Die Recovery and Resilience Facility (RRF) ist ein 800-Milliarden-Euro-Fonds, den die EU eingerichtet hat, um die durch die COVID-19-Pandemie erkrankte Wirtschaft des Blocks anzukurbeln, und der auf Investitionen in grüne und digitale Industrien abzielt.

„Erstaunliche“ lokale Einnahmen

Woher die Finanzierung der Wasserkraftwerke kommen soll, ist noch unklar. Allein für das Kraftwerk Turnu Magurele-Nikopol wurden im Jahr 2018 Schätzungen zufolge Kosten von über 2 Milliarden Euro veranschlagt. Angesichts der aktuellen Inflationsraten dürften die Kosten jedoch deutlich höher ausfallen.

WERBUNG

Der rumänische Energieminister verwies auf mögliche Optionen auf europäischer Ebene, darunter den Modernisierungsfonds und Fonds für grenzüberschreitende Zusammenarbeit.

„Wir glauben nicht, dass sie dies mit nationalen Mitteln für Wiederaufbau und Resilienz schaffen können.

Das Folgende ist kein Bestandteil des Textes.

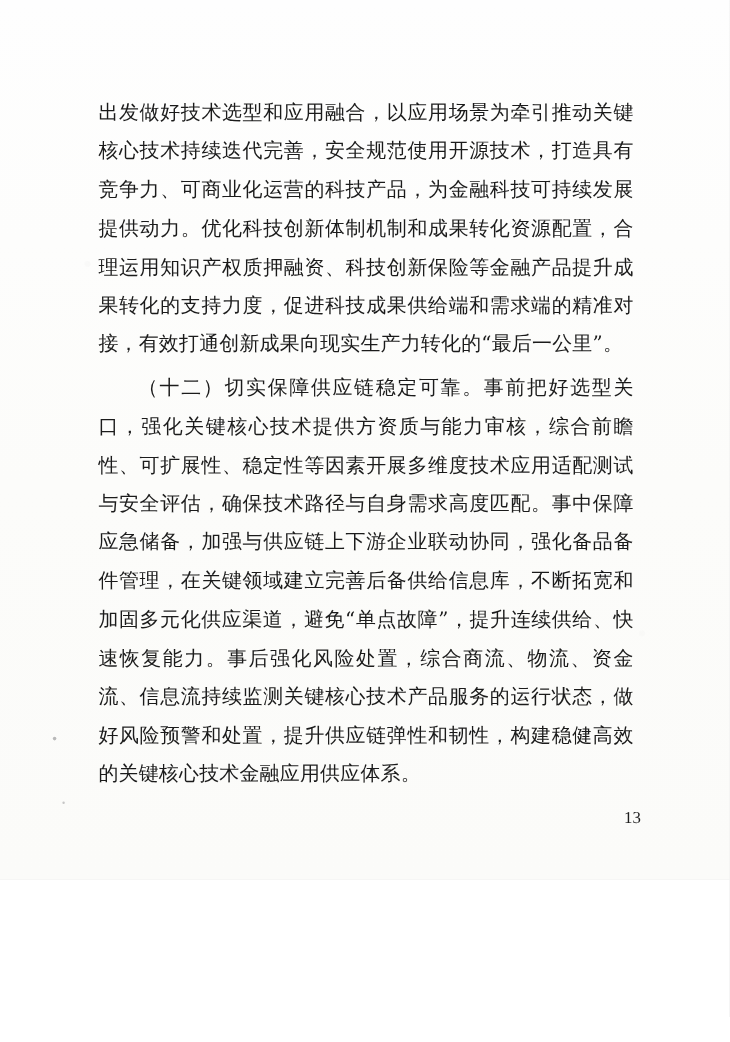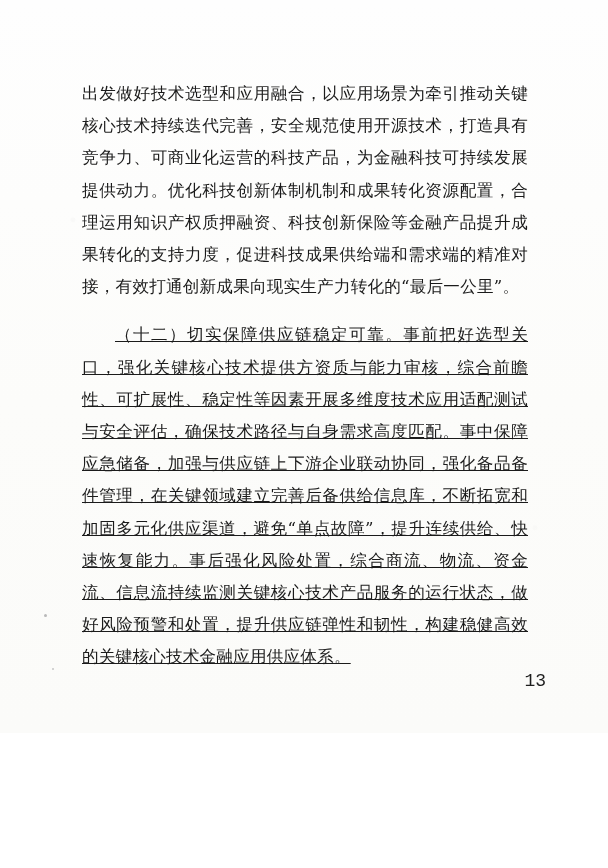--- a/index.html
+++ b/index.html
@@ -44,30 +44,29 @@
     text-align: justify;
     text-justify: inter-ideograph;
     letter-spacing: 0.2px;
     font-family: "DejaVu Serif", serif;
     text-indent: 0;
   }
   p.para.indent {
     text-indent: 33px;
   }
   p.para + p.para {
-    margin-top: 16px;
-    text-decoration: underline;
+    margin-top: 4px;
   }
   .page-number {
     position: absolute;
-    right: 62px;
+    right: 74px;
     bottom: 42px;
-    font-size: 18px;
+    font-size: 14px;
     color: #1d1d1d;
-    font-family: Liberation Mono, monospace;
+    font-family: Liberation Serif, serif;
   }
   .edge-mark {
     position: absolute;
     left: 44px;
     top: 614px;
     width: 3px;
     height: 3px;
     background: #b9b9b9;
     border-radius: 50%;
   }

Sie werden eine strikte Genehmigung für diese EU-Mittel benötigen“, sagte Antonova von Greenpeace Bulgarien.

„Die EU kann eine Schlüsselrolle bei der Moderation dieser Art von Prozessen spielen, damit Mitgliedstaaten nicht in Megaprojekte einsteigen, ohne wirklich auf deren Machbarkeit und Nachhaltigkeit zu achten, und nicht aufgrund von Investorenversprechen“, fügte sie hinzu.

Die Einheimischen scheinen jedoch von den Wasserkraftwerken begeistert zu sein, obwohl sie sich ihrer Auswirkungen auf die Umwelt bewusst sind.

„Dieses Projekt würde Gehälter und Steuern für die lokalen Haushalte sichern, was großartig wäre“, sagte Angela Dobre, eine Bewohnerin von Turnu Magurele, die eine lokale Entwicklungsorganisation leitet, gegenüber Euronews. Sie war Praktikantin im Baugewerbe, als in den letzten Jahren die erste Iteration des Projekts begann des Kommunismus, wurde aber nie vollendet.

Ein Projekt dieser Art könnte einer alternden Stadt mit begrenzten Möglichkeiten für junge Menschen neues Leben einhauchen. „Ein derart großes Unterfangen würde zahlreiche Spezialisten erfordern. Da wäre ein riesiger Apparat am Werk“, sagte sie.